Qual não foi a minha surpresa, quando um dia, o Daniel me disse: Abedi, vou ao Centro. Que Centro?, perguntei-lhe. O Centre Culturel Loango, respondeu-me. Foi então que eu descobri que o Daniel também frequentava o Centro há alguns meses. Com efeito, ambos frequentávamos o Centro sem nunca nos termos cruzado. É realmente engraçado. Ele também tinha a sua brochura, mas bem arrumada por debaixo dos seus apontamentos. Não me tinha convidado porque sabia que eu não era católico, e não me queria ofender.

Pouco tempo depois, decidi conhecer melhor a fé católica. Foi assim que Dominique começou a explicar-me os elementos de base da doutrina cristã, e depois, um pouco mais tarde, juntei-me à catequese sobre os sacramentos, que Costa já dava a um outro estudante. Foi grande a minha surpresa, quando no dia combinado, encontrei o Daniel na sessão de catequese!

Tínhamos ido evoluindo, e um dia eu disse ao Daniel que tinha decidido batizar-me. Para minha grande alegria, ele também pensava fazer o mesmo. Foi assim que recebemos juntos os sacramentos de iniciação cristã no Centre Culturel Loango.

Devo dizer que aquilo que me chamou mais a atenção no espírito do Opus Dei foi a unidade de vida, a possibilidade de conciliar Deus e o trabalho, Deus e os amigos, Deus e o desporto, etc. Estou literalmente apaixonado pelo espírito do Opus Dei, que tento viver nas minhas circunstâncias.

Daniel

Fala novamente o Daniel. Disse-vos que o Abedi é de certa forma a minha alma gémea. A sua história é muito semelhante à minha. Lembro-me que quando estava no fim da primária, tínhamos missa obrigatória na escola todas as quartas-feiras, às 5h30m. Sendo protestante, foi na Missa que percebi que tudo na fé católica tinha um sentido. Eu gostava da ordem da Missa e pensei que ela era sem dúvida um presente a Deus, e que era por isso que se cuidavam todos os pequenos detalhes. Tudo isto estava no fundo do meu coração, era, à semelhança do Abedi, uma inquietação por conciliar Deus com todas as atividades da vida. É por isso que eu vejo o Centre Culturel Loango como um verdadeiro presente de Deus para mim.

Receberam os sacramentos do Batismo e Crisma em Loango.

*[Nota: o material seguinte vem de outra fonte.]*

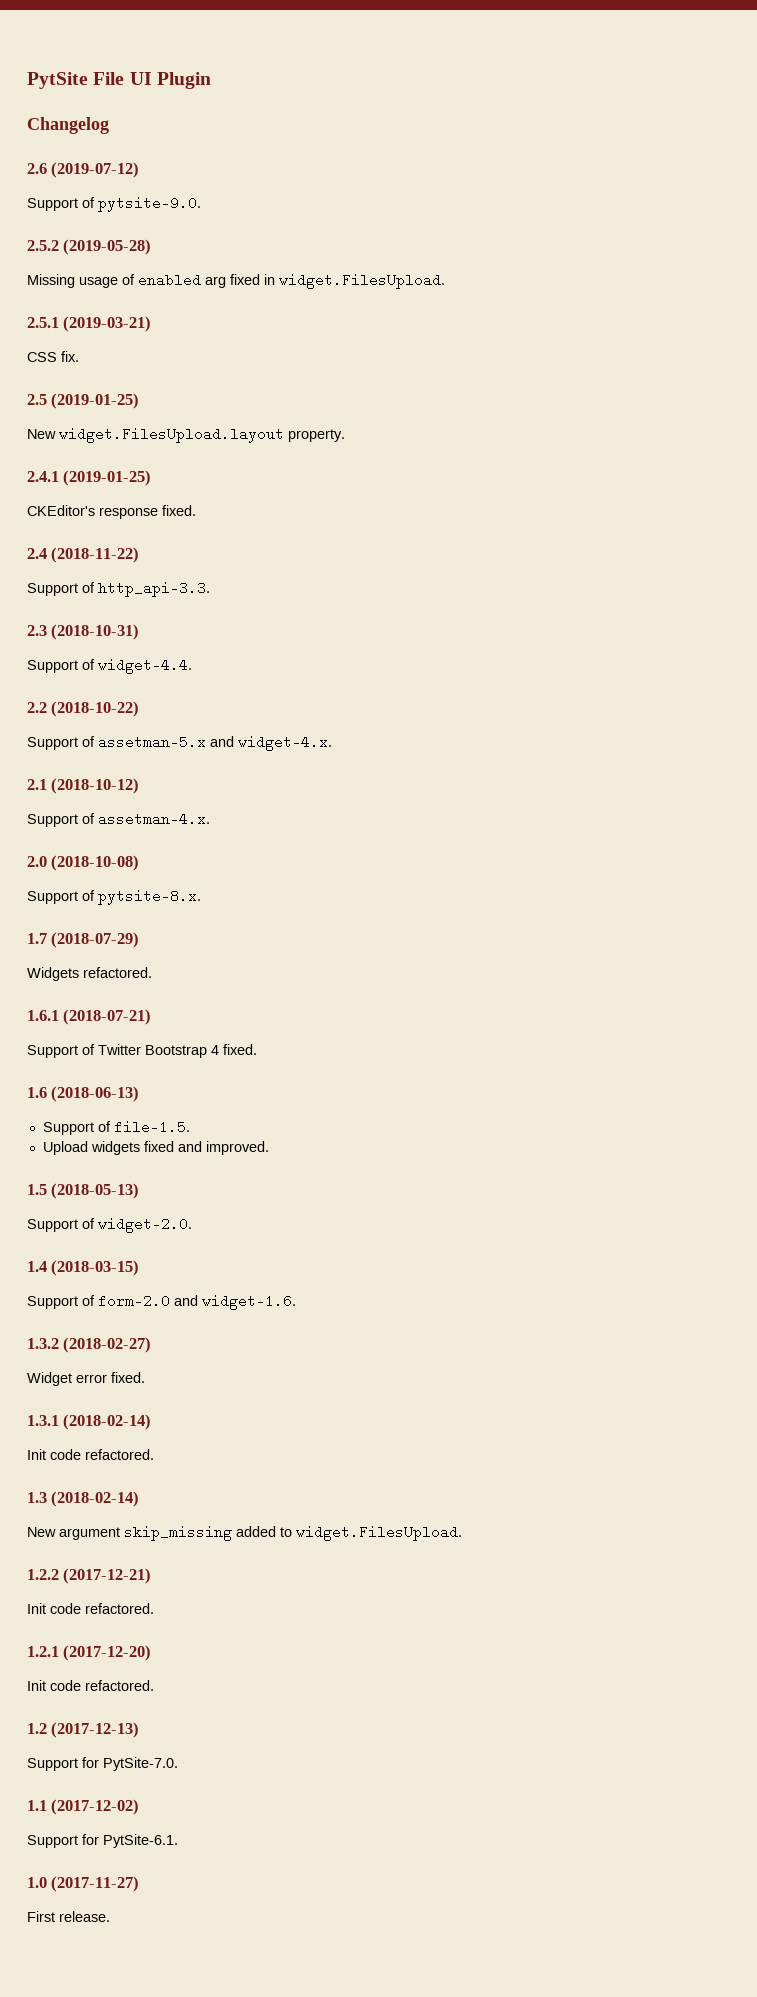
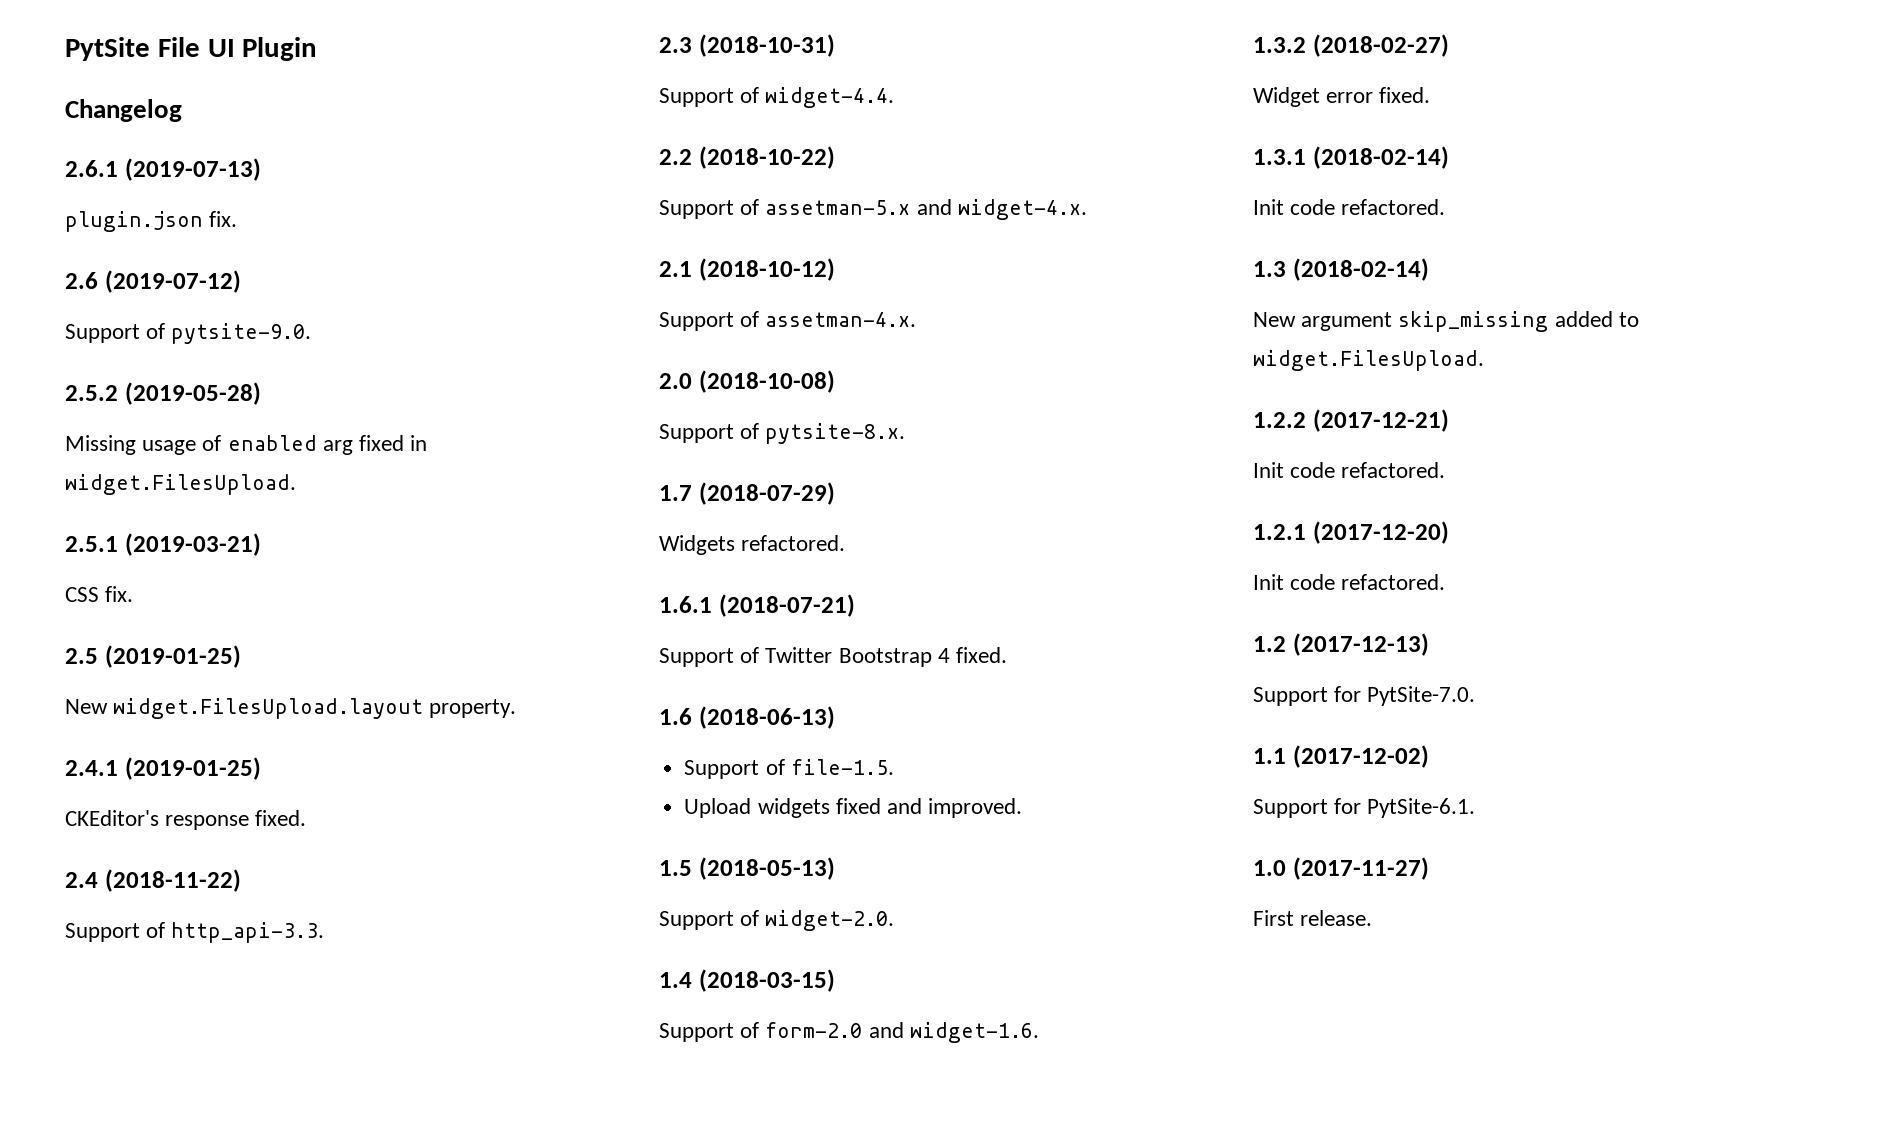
(109, 125) none -> [65,158,261,181] [65,211,238,232] // 2.6.1 (2019-07-13) // plugin.json fix.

Contudo, durante a adolescência, esta inquietação tinha desaparecido um pouco. Eu tinha deixado de ir ao culto protestante e tinha acabado por acreditar que a razão era incompatível com a fé. Devo à minha avó, católica, ter saído deste erro. Ela disse-me um dia : “Kijana wa akili sa weye, anapasha kumpenda Mungu, na kama alama ya zamiri unapashwa kuwa mfwasi mwema wa Kristu”, “um rapaz inteligente como tu devia necessariamente amar Deus e como sinal de reconhecimento, tu devias ser um bom discípulo de Cristo”. Eu tinha esquecido isso, mas ao frequentar o Centro lembrei-me. No Centro, aprendi a conciliar o trabalho e Deus, a razão e a fé, recebi uma formação completa. A minha avó ficou muito feliz por saber que eu agora sou católico.